The original ascent line to the "north sentinel" of the Cascades Range
We started the first day by walking along the washed out forest road section leading to the Heliotrope Ridge trailhead. This part of the road washed out during the 2025 storm. It adds around 4.5 miles of road walk and 2000 ft of additional elevation gain. That really adds up when I'm hauling a 43 pound bag up to the high camp. The upside is that with the added distance, there are only a few souls on the route, and only 3 parties did the same route with us on summit day.
The good news is that the Heliotrope Ridge trail is in good condition and climbs steadily to the hogsback, and the whole section was dry. Somewhere around hogsback camp, we filled up at the last running water spot and put our mountaineering boots on. After another hour and a half of climbing, we finally reached our camping spot. There was some rain in the morning, but luckily it was mostly drizzle, so we were able to manage. The weather cleared by dinner time, and we had a great time eating our creative dinner together.
The added road walk made the first day 5200 ft of elevation gain and 8.76 miles.


The forecast called for a very cold summit day, around 17F at 5 am on the summit. The cold temperature, moderate wind, and whiteout conditions through the night and early morning kept us cold and made it difficult to adjust our layers.
We set off from camp at 3 am.
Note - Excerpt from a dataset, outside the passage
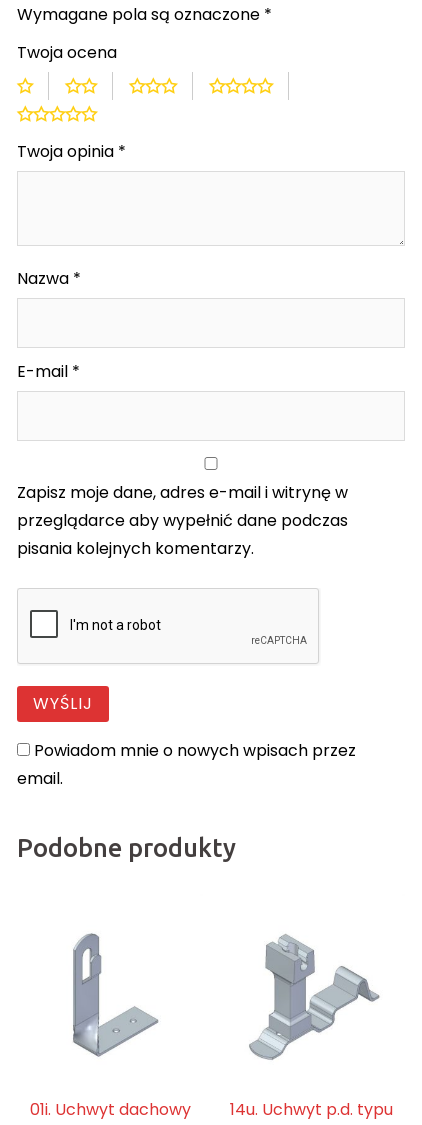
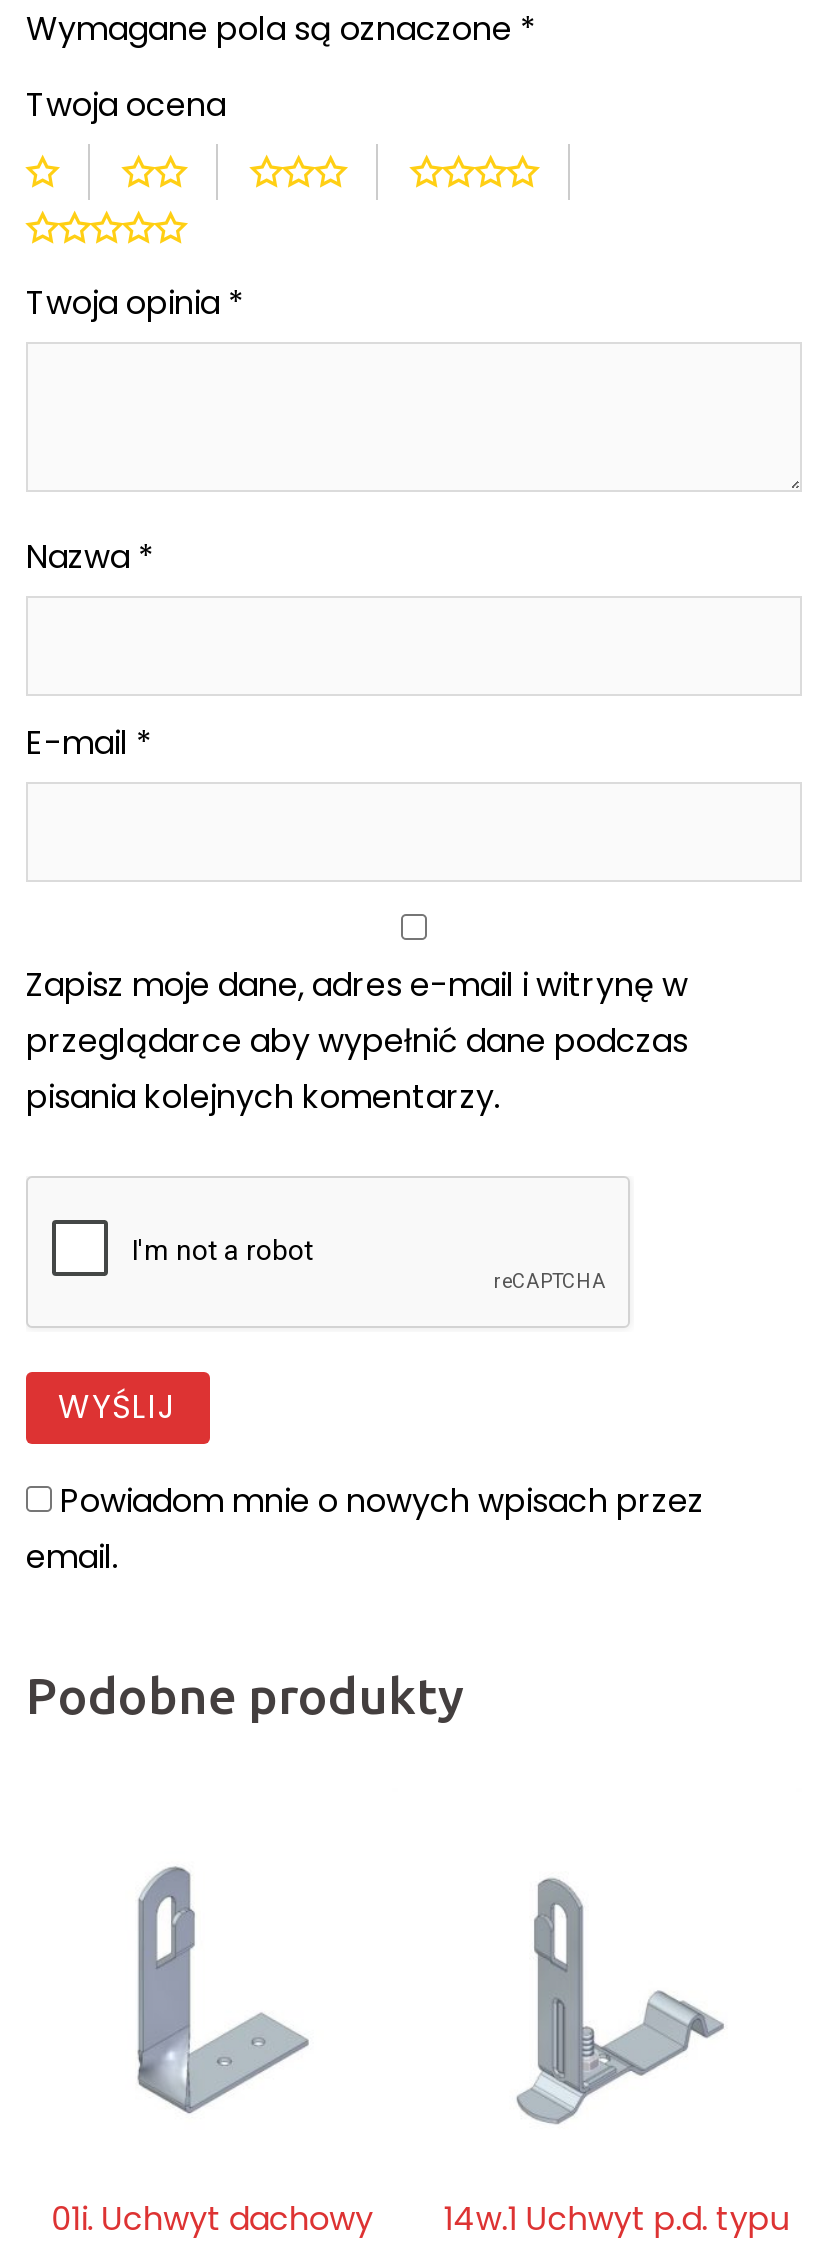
- [image]
- 14u. Uchwyt p.d. typu
+ [image]
+ 14w.1 Uchwyt p.d. typu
The lower section of the Coleman Glacier route was easy to navigate thanks to the previous boot path, although it was partially covered by the snow from the day before. We passed by the gigantic Colfax serac, and I was impressed by the sheer ice tower sitting above the rock, with icefall scattered around the base. It is such a cool glacier feature.
Soon we passed Colfax Peak and started up the ridge that leads to the Roman Wall. The low overnight temperature combined with the whiteout clouds and unsettling wind made the ascent challenging. I was leading in the front for the Roman Wall part. At the lower section I was able to kick some steps for our rope team. But up higher, it got increasingly difficult to zigzag and kick steps due to the very icy conditions. Finally, we decided to just go straight up the final section of the Roman Wall. There was also blue ice in some sections, and the new snow overnight didn't help. The new snow just added a layer of dust on the icy slope and made you think your crampon had bitten in when it hadn't. Still, we were able to ascend this section without too much trouble. In hindsight we should have unroped, since you aren't likely to arrest a fall there. A fall would probably drop whole team down into the crevassed Deming Glacier below. The cold and whiteout conditions also affected our judgement when we were on flat spots.
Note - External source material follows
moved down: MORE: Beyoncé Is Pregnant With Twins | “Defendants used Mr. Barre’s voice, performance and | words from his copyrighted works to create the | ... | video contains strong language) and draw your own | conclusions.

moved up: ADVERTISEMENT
After the Roman Wall, it was an easy walk across the crater to the Mount Baker summit. Yes, summit! But the clear sky the weather model promised at 8 am hadn't arrived. It was still cold and windy. We minimized our time on the summit and started heading down.
Given how icy the Roman Wall was, we decided to set up a fixed line and do a protected down climb. We face-in down climbed the full 60 meter line. The upper part was messy with ice and new snow, but a little further down the conditions softened and got better. Rodrigo and Magda set up the fixed line and were the last to descend. According to them, it was so cold up there that Rodrigo's butt started to feel like it was freezing. That was the true crux of the trip.


Coming down was uneventful. To my surprise, I ran into the skier with a dog who I had met the week before on Mount Adams. What are the odds? Two different mountains, a week apart, and there he was again. Turns out the mountains are a small world.

We ended our day at 14 hours 20 minutes, with 4000 ft of ascent and 9200 ft of descent. With the added road walk, no wonder we saw so few people out here.